Back at the turn of the year when steem was riding high I started a SignUp100 personal quest to recruit a hundred people on to steem during 2018.
With steem shooting to the clouds, and my wallet looking fat and healthy, it was quite easy. A quick glance at the dollar signs, a mumbled “you too could have this” and they were signing up on the dotted line.
In the first few weeks I scored a dozen.
But it all went wrong. The steem price went south, my new recruits scattered in panic and confusion, and only two hung on.
I learnt my lesson. Never utter those fateful words “blog and earn” – blog and yearn might be better.
In those weird old days I would tell just about anyone that moved all about steem.

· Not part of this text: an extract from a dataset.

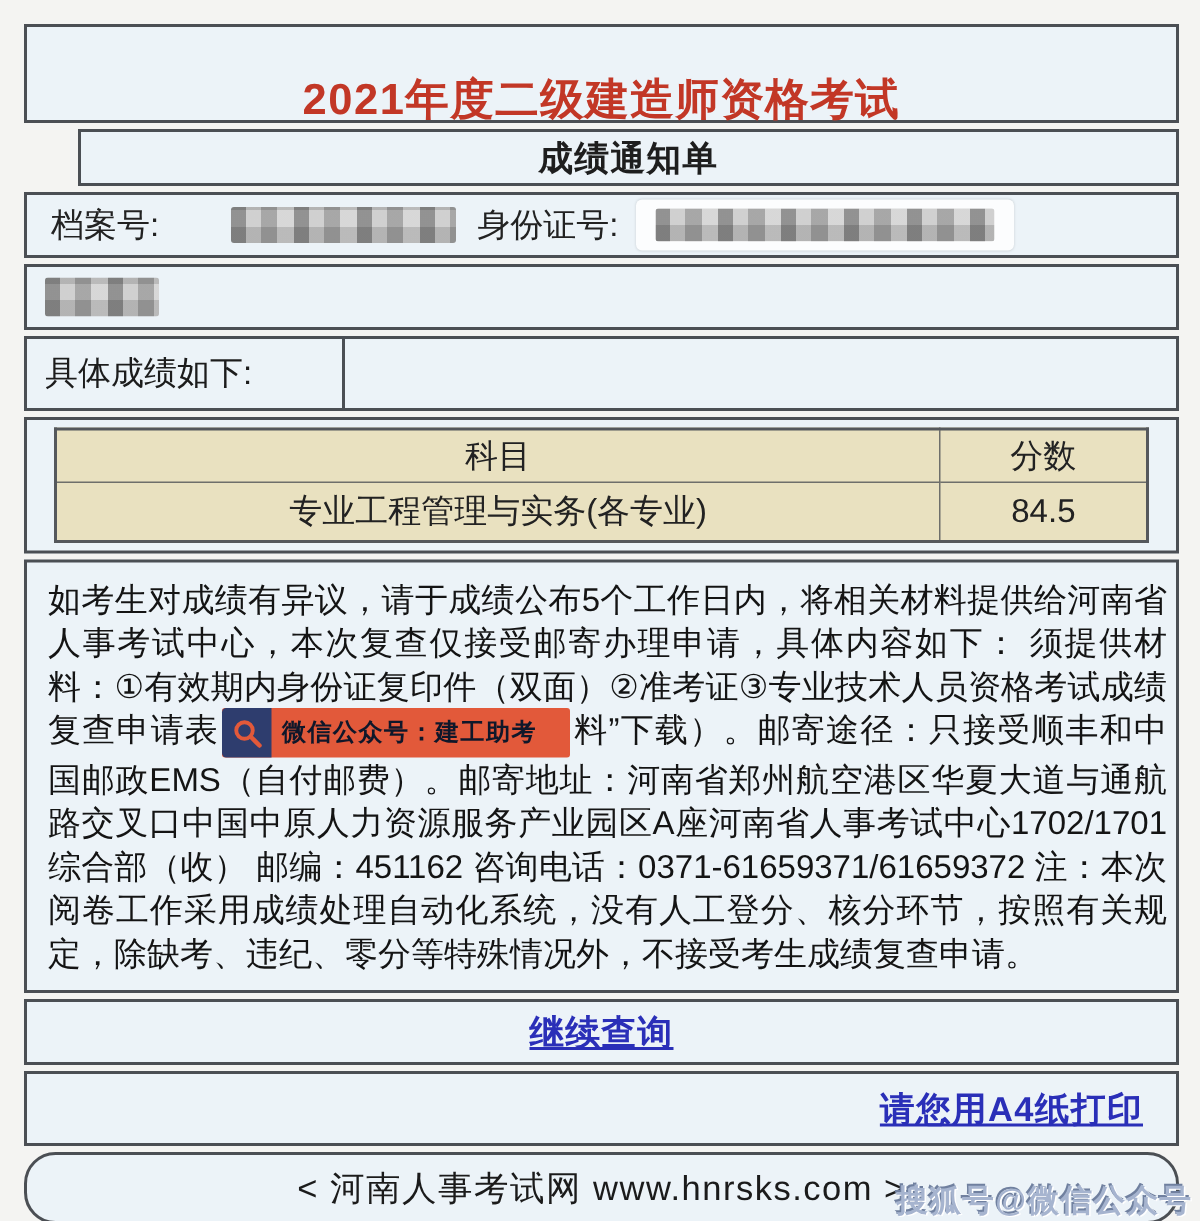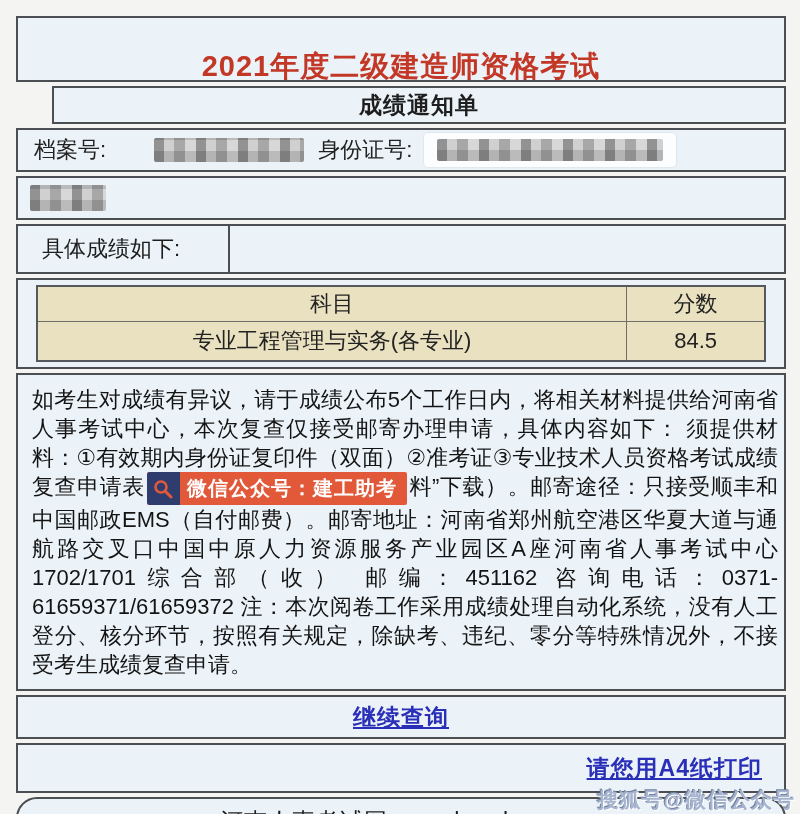"具体成绩如下:" .scorehead-cell span { padding-left: 24px -> 12px }
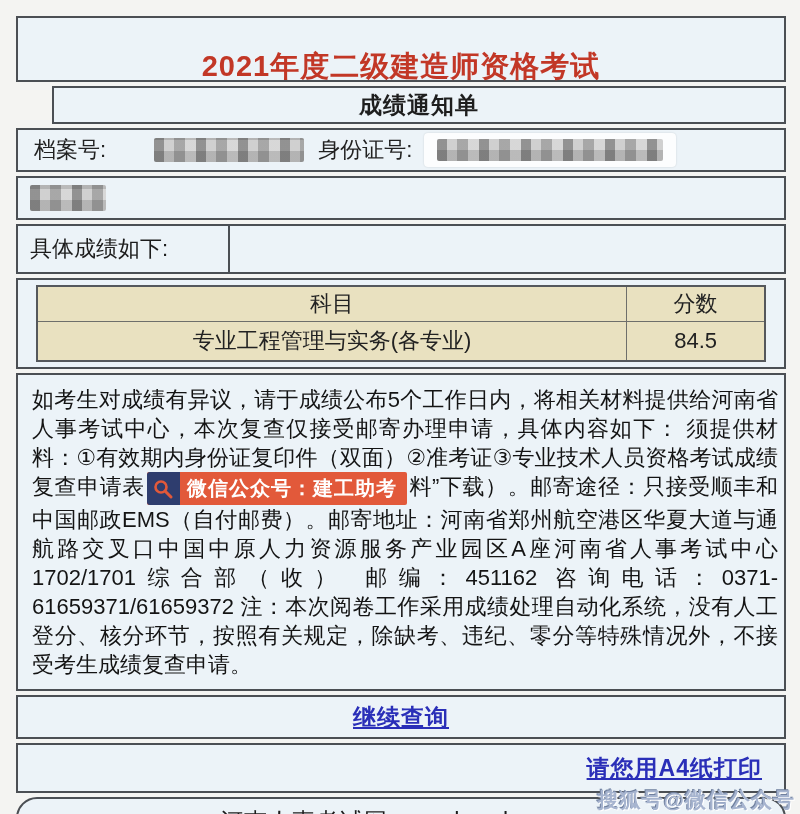"微信公众号：建工助考" .badge-label { color: #ffffff -> #0f172a; font-size: 20px -> 16px; padding: 0 10px 0 7px -> 0 22px 0 7px }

Now I am more choosy. I look for a reason why steem might actually be useful for them before telling them about it.
Can steem improve or enhance some element of their life that they are already doing? Will it add value?

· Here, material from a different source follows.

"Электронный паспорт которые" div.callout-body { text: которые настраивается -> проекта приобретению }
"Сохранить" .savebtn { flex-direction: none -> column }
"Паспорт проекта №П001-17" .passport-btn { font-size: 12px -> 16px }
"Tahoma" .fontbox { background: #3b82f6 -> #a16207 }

Ideally it shouldn’t be that way. If steem aches for mass adoption it really should offer something for everyone.
For the moment steem is an acquired taste. It requires something of a moral commitment and a pledge of allegiance to the ways of steem.
It still needs a big glowing neon sign above the door that says “Handle With Care – Enter at your own risk”.
For new recruits you really need to lead them gently by the hand, whisper sweet upvotes in their ears and stay by their side until they are brave enough to venture out alone.
Putting it into practice
I am now having another go.
This time I am targeting better. Through my new @communityaction project I am particularly looking at bringing on board charities and community organisations.
First up I am working with a Welsh conservation charity.
They are interested in promoting their work, hopefully raising funds and exploring ways they might be able to reward volunteers. They should be up and running by next week.
Second up, I have recruited someone who makes children’s video games. They are already on Steam but they are interested in exploring what Steem has to offer now.
For both of them I am setting up their accounts through steeminvite.com. That will at least knock down one of steem’s naughty and nasty technical barriers.
I am hoping with this more measured approach I can up the retention rate beyond the miserable 10 – 15% that seems to be the norm for steem.